_TO DO_:
Count how many lines in the data below include "none". Answer with the number only.
Segment Start: DATASET EXTRACT
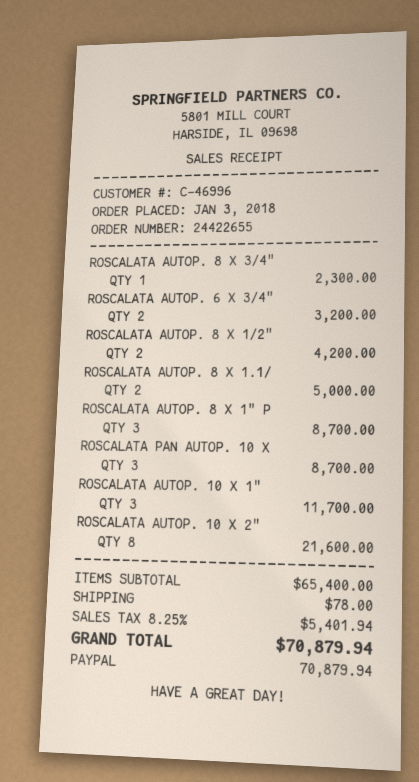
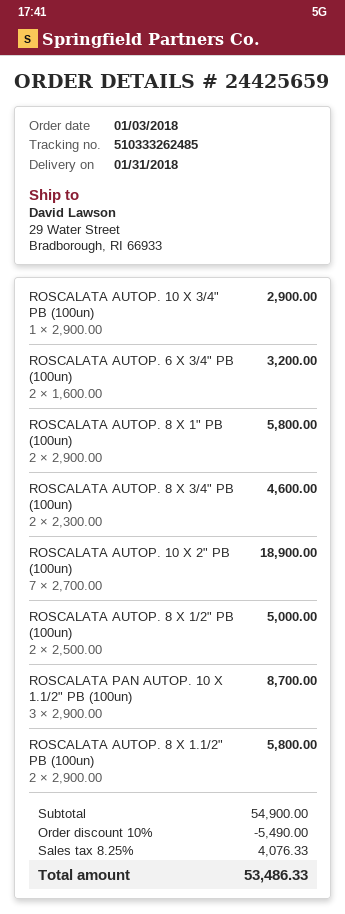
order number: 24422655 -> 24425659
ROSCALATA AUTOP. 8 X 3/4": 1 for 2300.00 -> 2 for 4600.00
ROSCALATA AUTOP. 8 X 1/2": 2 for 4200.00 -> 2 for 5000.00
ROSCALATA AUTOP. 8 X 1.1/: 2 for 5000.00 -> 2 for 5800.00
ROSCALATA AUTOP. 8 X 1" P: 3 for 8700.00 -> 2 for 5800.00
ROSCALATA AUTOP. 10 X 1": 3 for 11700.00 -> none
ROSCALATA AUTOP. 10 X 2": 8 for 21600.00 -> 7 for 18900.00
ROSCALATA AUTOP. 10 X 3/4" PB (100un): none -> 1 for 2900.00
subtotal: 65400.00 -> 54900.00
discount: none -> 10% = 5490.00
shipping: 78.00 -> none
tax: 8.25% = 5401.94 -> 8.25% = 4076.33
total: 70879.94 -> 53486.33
Segment End: DATASET EXTRACT
_REPLY_:
4